*Information provided*

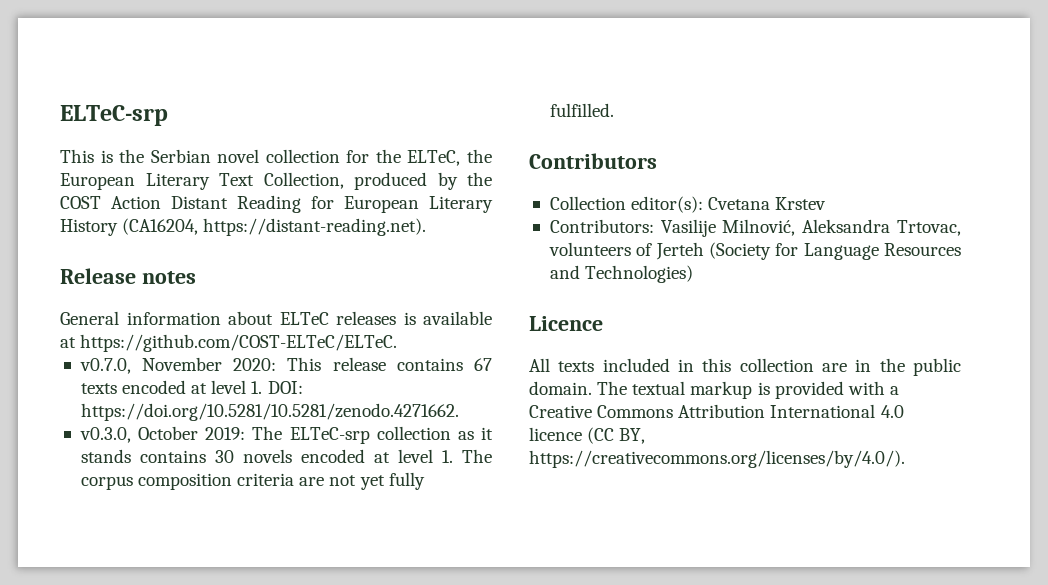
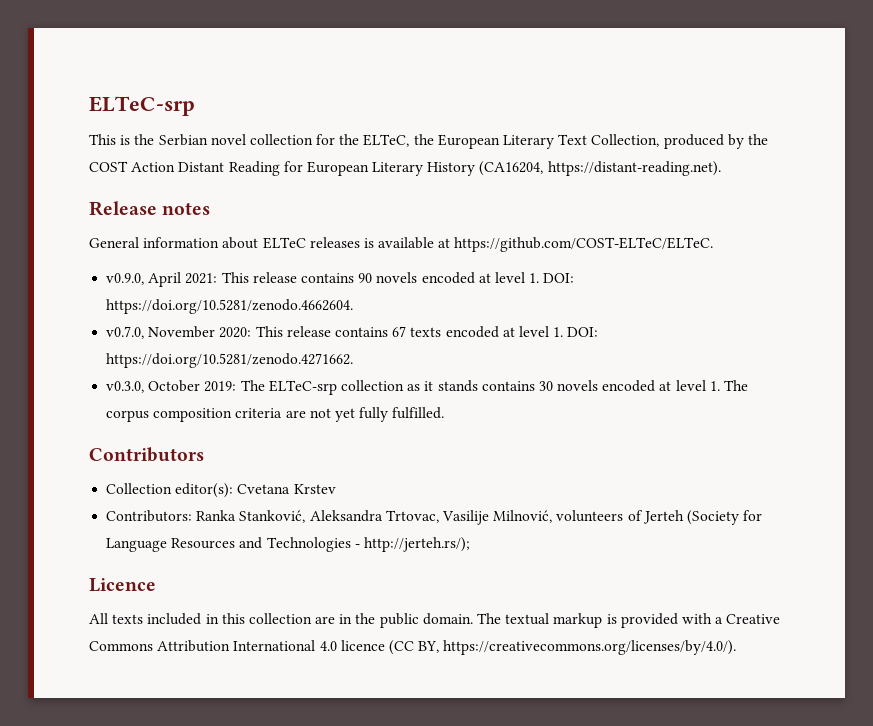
+ v0.9.0, April 2021: This release contains 90 novels encoded at level 1. DOI: https://doi.org/10.5281/zenodo.4662604.
- v0.7.0, November 2020: This release contains 67 texts encoded at level 1. DOI: https://doi.org/10.5281/10.5281/zenodo.4271662.
+ v0.7.0, November 2020: This release contains 67 texts encoded at level 1. DOI: https://doi.org/10.5281/zenodo.4271662.
- Contributors: Vasilije Milnović, Aleksandra Trtovac, volunteers of Jerteh (Society for Language Resources and Technologies)
+ Contributors: Ranka Stanković, Aleksandra Trtovac, Vasilije Milnović, volunteers of Jerteh (Society for Language Resources and Technologies - http://jerteh.rs/);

*Task statement*
What you write should match, character for character, the lines from the one with "- v0.7.0, November" to the end of the data, both included.

*Response for this exercise*
- v0.7.0, November 2020: This release contains 67 texts encoded at level 1. DOI: https://doi.org/10.5281/10.5281/zenodo.4271662.
+ v0.7.0, November 2020: This release contains 67 texts encoded at level 1. DOI: https://doi.org/10.5281/zenodo.4271662.
- Contributors: Vasilije Milnović, Aleksandra Trtovac, volunteers of Jerteh (Society for Language Resources and Technologies)
+ Contributors: Ranka Stanković, Aleksandra Trtovac, Vasilije Milnović, volunteers of Jerteh (Society for Language Resources and Technologies - http://jerteh.rs/);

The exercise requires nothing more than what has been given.